2024年9月14日(土)
主張
自民党総裁選
裏金解明に背向け「改革」とは
岸田文雄首相の後任を決める自民党総裁選が告示され、9人が立候補しました。しかし、岸田首相が退陣する最大の引き金となった裏金事件の実態解明を進んで行うという候補者が1人もいないというのは極めて異常です。
■改憲は異口同音に
今回の総裁選で岸田首相が再選を断念したのは、自民党派閥の政治資金パーティーをめぐる裏金事件と、その真相究明に後ろ向きの姿勢が国民の大きな怒りを買い、内閣支持率が急落したためです。
裏金事件発覚の端緒を切り開いたのは、JCJ(日本ジャーナリスト会議)大賞を受賞した本紙日曜版のスクープでした。JCJは選考理由で、裏金事件は「大政治犯罪」であり、スケールの点では、1975年の田中金脈や88年のリクルート事件を超えるものだと指摘しています。
今回の総裁選で、各候補は「政治改革」を唱えながら、事件の真相究明にはそろって背を向けています。新総裁による事件の再調査について「ちゃぶ台返しするのは独裁だ」(高市早苗経済安全保障相)という声まで上がっています。事件が「犯罪」という認識を誰一人持っていないことを示すものです。
同時に、裏金事件に関与した安倍派などに所属していた議員の支持を得ようという思惑が各候補にあるからです。事件に関係した裏金議員の推薦を受けている候補者は実に9人中5人に上ります。

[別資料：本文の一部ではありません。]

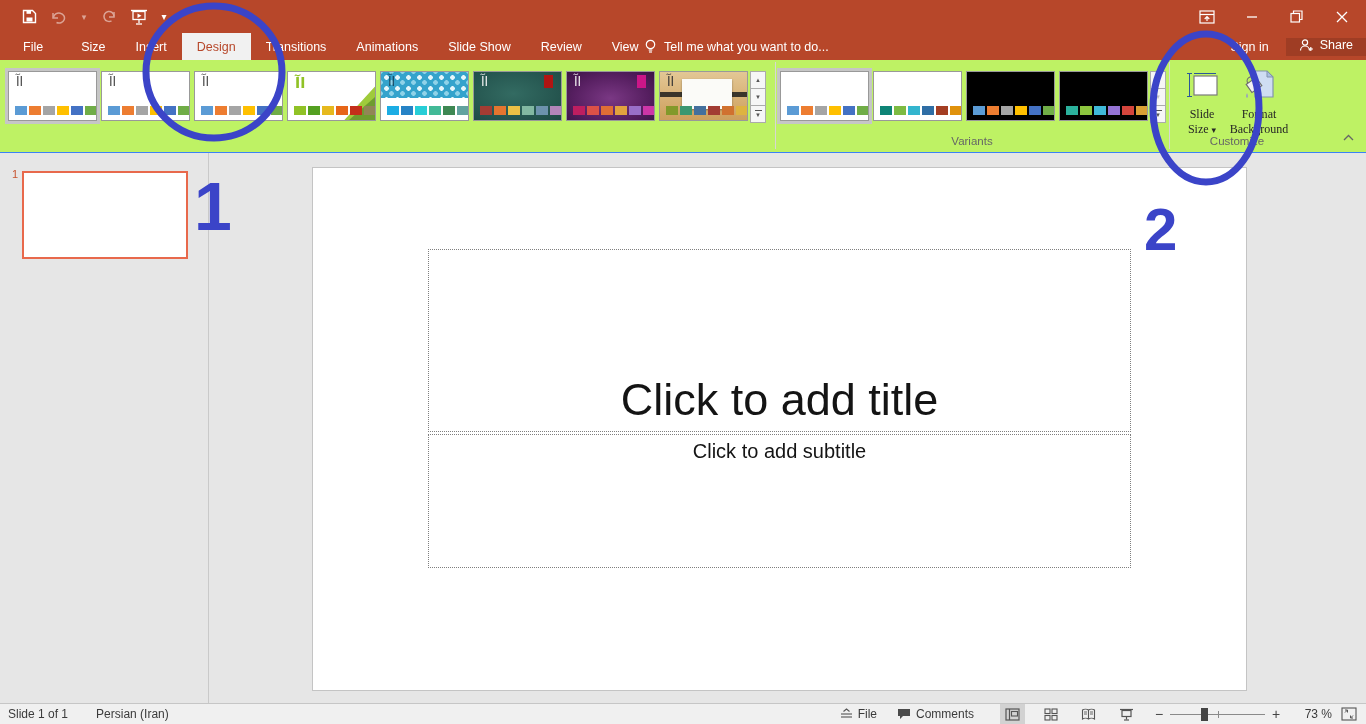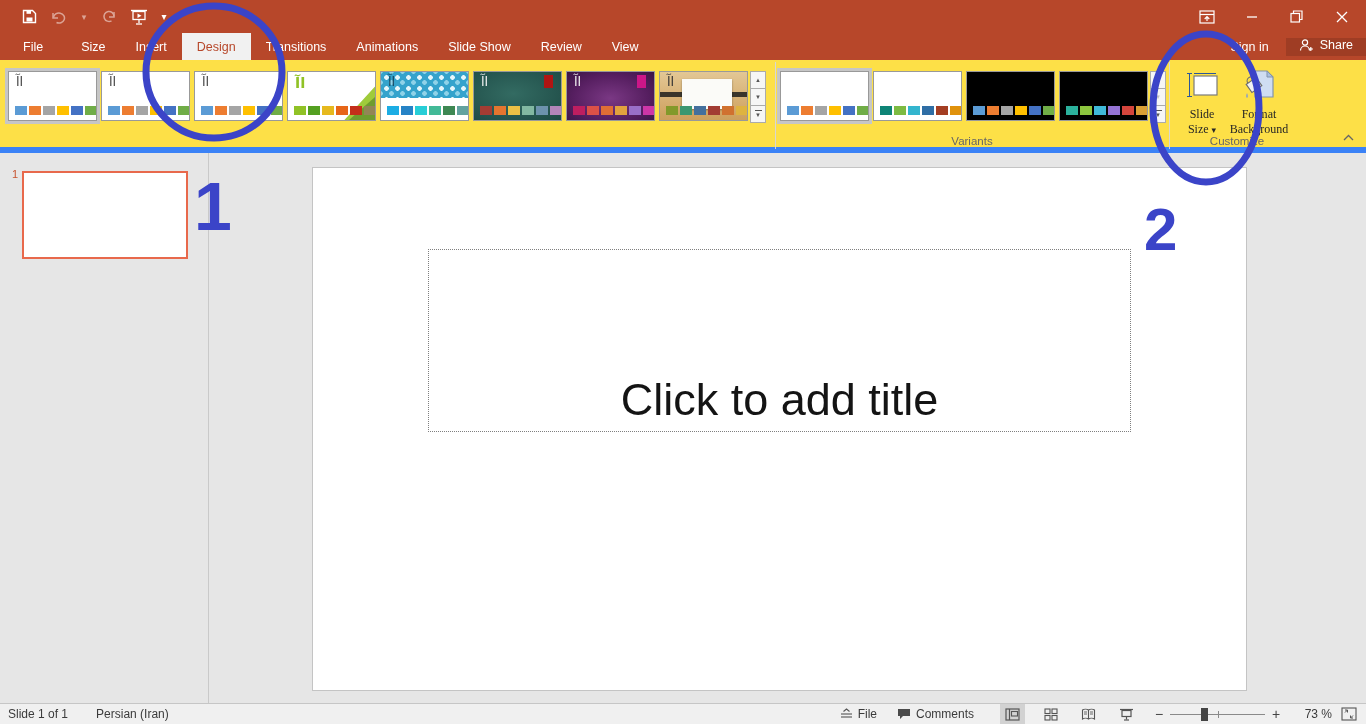"Tell me what you want" div.tabrow { html: none -> <div> <div> <span> <svg> <circle></circle> <line></line> <line></line> </svg> </span> <span>Tell me what you want to do...</span> </div> </div> }
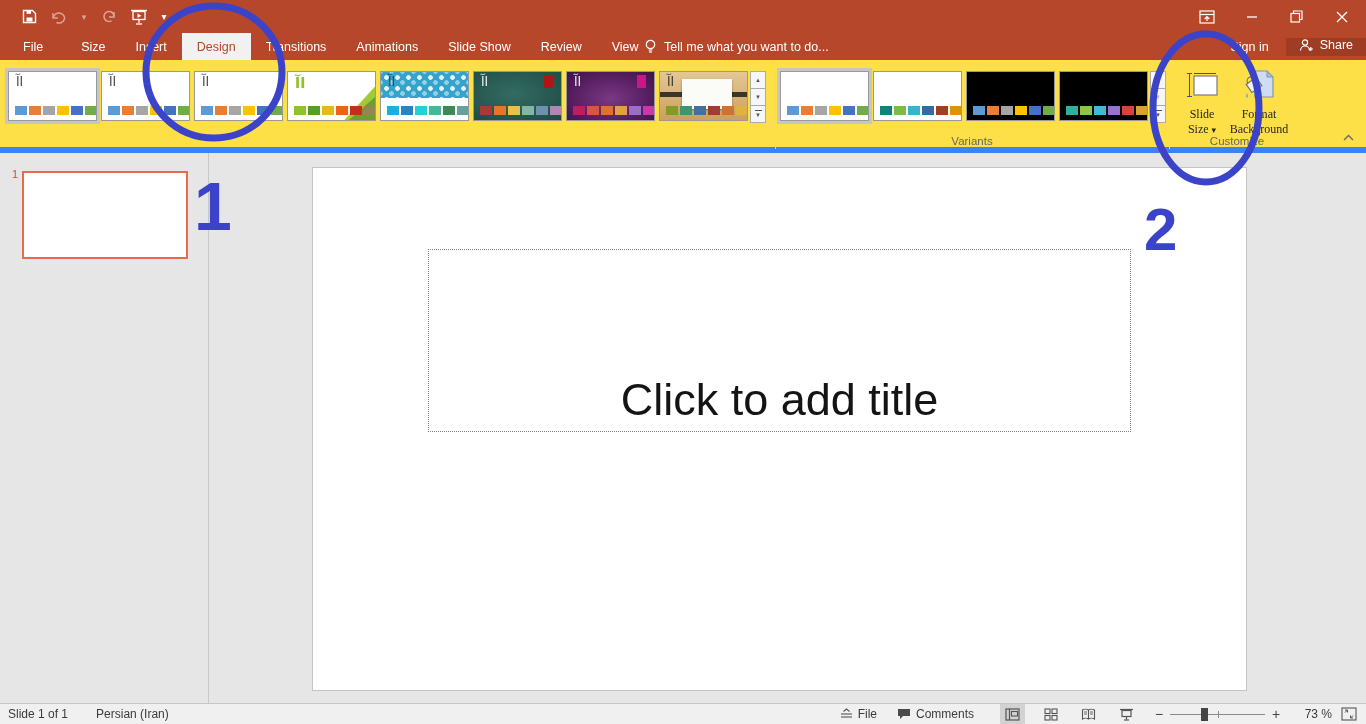"اآ" .ribbon { background: #fde047 -> #bef264; border-bottom: 6px solid #3b82f6 -> 1px solid #3b82f6 }
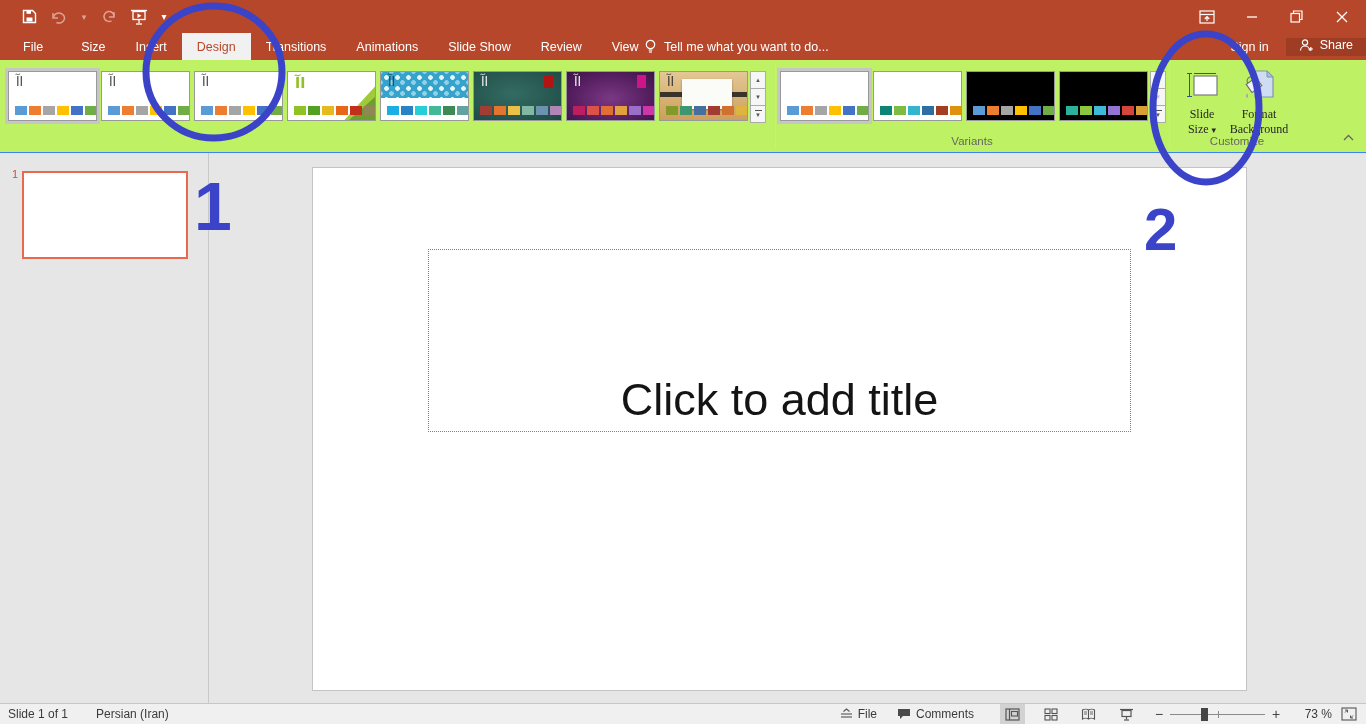"Click to add subtitle" div.ph { html: none -> <div> <span>Click to add subtitle</span> </div> }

裏金事件の舞台となった政治資金パーティーは、企業・団体献金の抜け道となってきました。企業・団体献金には賄賂という本質があります。「政治改革」をうたうのであれば、その禁止は避けて通れない課題です。しかし、これに言及する候補者もいません。
一方で各候補が異口同音に主張するのが、日米軍事同盟の強化とともに、自衛隊の明記など憲法改定の早期実現です。「総理在任中の発議を実現する」(石破茂元幹事長)、「戦後初めての国民投票を実施したい」(小泉進次郎元環境相)と述べるなど前のめりです。
小泉氏は災害救援に取り組む自衛隊を憲法に書くだけと思わせるような主張をしていますが、今月、党憲法改正実現本部がまとめた自衛隊明記などに関する「論点整理」の狙いは違います。それは、海外での米国の戦争に日本が加わる集団的自衛権の行使を全面的に可能にしようとするものです。石破氏の言う「アジア版NATO(北大西洋条約機構)」も、そうした改憲なしには不可能です。
■“首切り自由”も
総裁選では、「労働市場改革」が大きな争点の一つになってきました。小泉氏は正規・非正規労働者の格差是正などを口実に「解雇規制の見直し」を表明しています。河野太郎デジタル相も「解雇紛争の金銭解決」を主張しています。
しかし、これまで非正規労働者を増やしてきたのは、大企業の利益を最優先する自民党政治です。「労働市場改革」は、財界・大企業が望む“首切り自由化”につながるものです。
どの候補が総裁に選ばれても、財界奉仕・米国言いなりの自民党政治をもとから変えることができないことは明らかです。